_TASK PROMPT_
Each of the lines below must be retyped character for character.

[Structured diff data]
□ □ □ □ □ □ □

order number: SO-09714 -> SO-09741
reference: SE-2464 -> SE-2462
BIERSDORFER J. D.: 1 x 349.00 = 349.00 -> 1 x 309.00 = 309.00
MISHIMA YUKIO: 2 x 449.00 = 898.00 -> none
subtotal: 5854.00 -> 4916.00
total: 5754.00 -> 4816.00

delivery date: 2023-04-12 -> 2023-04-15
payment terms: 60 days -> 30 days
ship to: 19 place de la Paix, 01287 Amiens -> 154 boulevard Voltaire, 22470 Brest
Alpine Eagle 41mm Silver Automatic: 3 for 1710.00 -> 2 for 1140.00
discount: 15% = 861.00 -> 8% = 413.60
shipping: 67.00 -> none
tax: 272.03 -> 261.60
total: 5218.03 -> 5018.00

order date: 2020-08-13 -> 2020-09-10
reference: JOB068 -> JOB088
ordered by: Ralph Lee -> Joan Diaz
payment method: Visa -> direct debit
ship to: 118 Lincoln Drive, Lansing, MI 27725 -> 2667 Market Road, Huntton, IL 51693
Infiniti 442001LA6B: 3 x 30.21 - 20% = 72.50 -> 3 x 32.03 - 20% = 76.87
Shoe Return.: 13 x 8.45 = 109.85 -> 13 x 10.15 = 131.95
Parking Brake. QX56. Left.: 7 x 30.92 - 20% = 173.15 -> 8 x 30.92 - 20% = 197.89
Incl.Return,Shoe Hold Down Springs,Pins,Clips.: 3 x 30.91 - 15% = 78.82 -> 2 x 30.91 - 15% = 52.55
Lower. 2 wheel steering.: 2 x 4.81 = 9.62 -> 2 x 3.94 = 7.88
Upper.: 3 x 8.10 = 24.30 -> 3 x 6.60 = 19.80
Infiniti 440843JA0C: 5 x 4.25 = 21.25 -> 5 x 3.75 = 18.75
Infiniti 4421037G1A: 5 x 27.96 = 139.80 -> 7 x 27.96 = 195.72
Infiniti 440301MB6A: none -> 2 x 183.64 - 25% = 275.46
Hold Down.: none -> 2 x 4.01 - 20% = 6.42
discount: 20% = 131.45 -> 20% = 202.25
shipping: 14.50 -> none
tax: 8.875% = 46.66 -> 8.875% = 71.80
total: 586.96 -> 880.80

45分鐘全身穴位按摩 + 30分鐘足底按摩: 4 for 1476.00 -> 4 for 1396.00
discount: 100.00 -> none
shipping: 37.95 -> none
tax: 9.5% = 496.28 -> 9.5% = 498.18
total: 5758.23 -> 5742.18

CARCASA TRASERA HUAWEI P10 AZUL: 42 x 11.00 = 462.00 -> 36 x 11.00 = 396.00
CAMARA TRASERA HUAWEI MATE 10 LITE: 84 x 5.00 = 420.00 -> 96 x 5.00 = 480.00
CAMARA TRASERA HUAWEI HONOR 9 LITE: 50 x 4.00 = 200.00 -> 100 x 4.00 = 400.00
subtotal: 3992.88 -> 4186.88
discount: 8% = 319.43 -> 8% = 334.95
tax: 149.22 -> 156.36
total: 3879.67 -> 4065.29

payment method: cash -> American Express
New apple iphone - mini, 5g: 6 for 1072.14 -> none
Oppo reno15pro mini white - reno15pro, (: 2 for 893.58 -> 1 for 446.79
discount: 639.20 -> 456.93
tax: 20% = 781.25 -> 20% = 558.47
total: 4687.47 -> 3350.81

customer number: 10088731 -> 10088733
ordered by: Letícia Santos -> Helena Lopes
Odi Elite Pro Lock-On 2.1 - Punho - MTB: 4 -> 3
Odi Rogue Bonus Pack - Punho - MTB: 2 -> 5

□ □ □ □ □ □ □

_THE COMPLETED TASK_
order number: SO-09714 -> SO-09741
reference: SE-2464 -> SE-2462
BIERSDORFER J. D.: 1 x 349.00 = 349.00 -> 1 x 309.00 = 309.00
MISHIMA YUKIO: 2 x 449.00 = 898.00 -> none
subtotal: 5854.00 -> 4916.00
total: 5754.00 -> 4816.00

delivery date: 2023-04-12 -> 2023-04-15
payment terms: 60 days -> 30 days
ship to: 19 place de la Paix, 01287 Amiens -> 154 boulevard Voltaire, 22470 Brest
Alpine Eagle 41mm Silver Automatic: 3 for 1710.00 -> 2 for 1140.00
discount: 15% = 861.00 -> 8% = 413.60
shipping: 67.00 -> none
tax: 272.03 -> 261.60
total: 5218.03 -> 5018.00

order date: 2020-08-13 -> 2020-09-10
reference: JOB068 -> JOB088
ordered by: Ralph Lee -> Joan Diaz
payment method: Visa -> direct debit
ship to: 118 Lincoln Drive, Lansing, MI 27725 -> 2667 Market Road, Huntton, IL 51693
Infiniti 442001LA6B: 3 x 30.21 - 20% = 72.50 -> 3 x 32.03 - 20% = 76.87
Shoe Return.: 13 x 8.45 = 109.85 -> 13 x 10.15 = 131.95
Parking Brake. QX56. Left.: 7 x 30.92 - 20% = 173.15 -> 8 x 30.92 - 20% = 197.89
Incl.Return,Shoe Hold Down Springs,Pins,Clips.: 3 x 30.91 - 15% = 78.82 -> 2 x 30.91 - 15% = 52.55
Lower. 2 wheel steering.: 2 x 4.81 = 9.62 -> 2 x 3.94 = 7.88
Upper.: 3 x 8.10 = 24.30 -> 3 x 6.60 = 19.80
Infiniti 440843JA0C: 5 x 4.25 = 21.25 -> 5 x 3.75 = 18.75
Infiniti 4421037G1A: 5 x 27.96 = 139.80 -> 7 x 27.96 = 195.72
Infiniti 440301MB6A: none -> 2 x 183.64 - 25% = 275.46
Hold Down.: none -> 2 x 4.01 - 20% = 6.42
discount: 20% = 131.45 -> 20% = 202.25
shipping: 14.50 -> none
tax: 8.875% = 46.66 -> 8.875% = 71.80
total: 586.96 -> 880.80

45分鐘全身穴位按摩 + 30分鐘足底按摩: 4 for 1476.00 -> 4 for 1396.00
discount: 100.00 -> none
shipping: 37.95 -> none
tax: 9.5% = 496.28 -> 9.5% = 498.18
total: 5758.23 -> 5742.18

CARCASA TRASERA HUAWEI P10 AZUL: 42 x 11.00 = 462.00 -> 36 x 11.00 = 396.00
CAMARA TRASERA HUAWEI MATE 10 LITE: 84 x 5.00 = 420.00 -> 96 x 5.00 = 480.00
CAMARA TRASERA HUAWEI HONOR 9 LITE: 50 x 4.00 = 200.00 -> 100 x 4.00 = 400.00
subtotal: 3992.88 -> 4186.88
discount: 8% = 319.43 -> 8% = 334.95
tax: 149.22 -> 156.36
total: 3879.67 -> 4065.29

payment method: cash -> American Express
New apple iphone - mini, 5g: 6 for 1072.14 -> none
Oppo reno15pro mini white - reno15pro, (: 2 for 893.58 -> 1 for 446.79
discount: 639.20 -> 456.93
tax: 20% = 781.25 -> 20% = 558.47
total: 4687.47 -> 3350.81

customer number: 10088731 -> 10088733
ordered by: Letícia Santos -> Helena Lopes
Odi Elite Pro Lock-On 2.1 - Punho - MTB: 4 -> 3
Odi Rogue Bonus Pack - Punho - MTB: 2 -> 5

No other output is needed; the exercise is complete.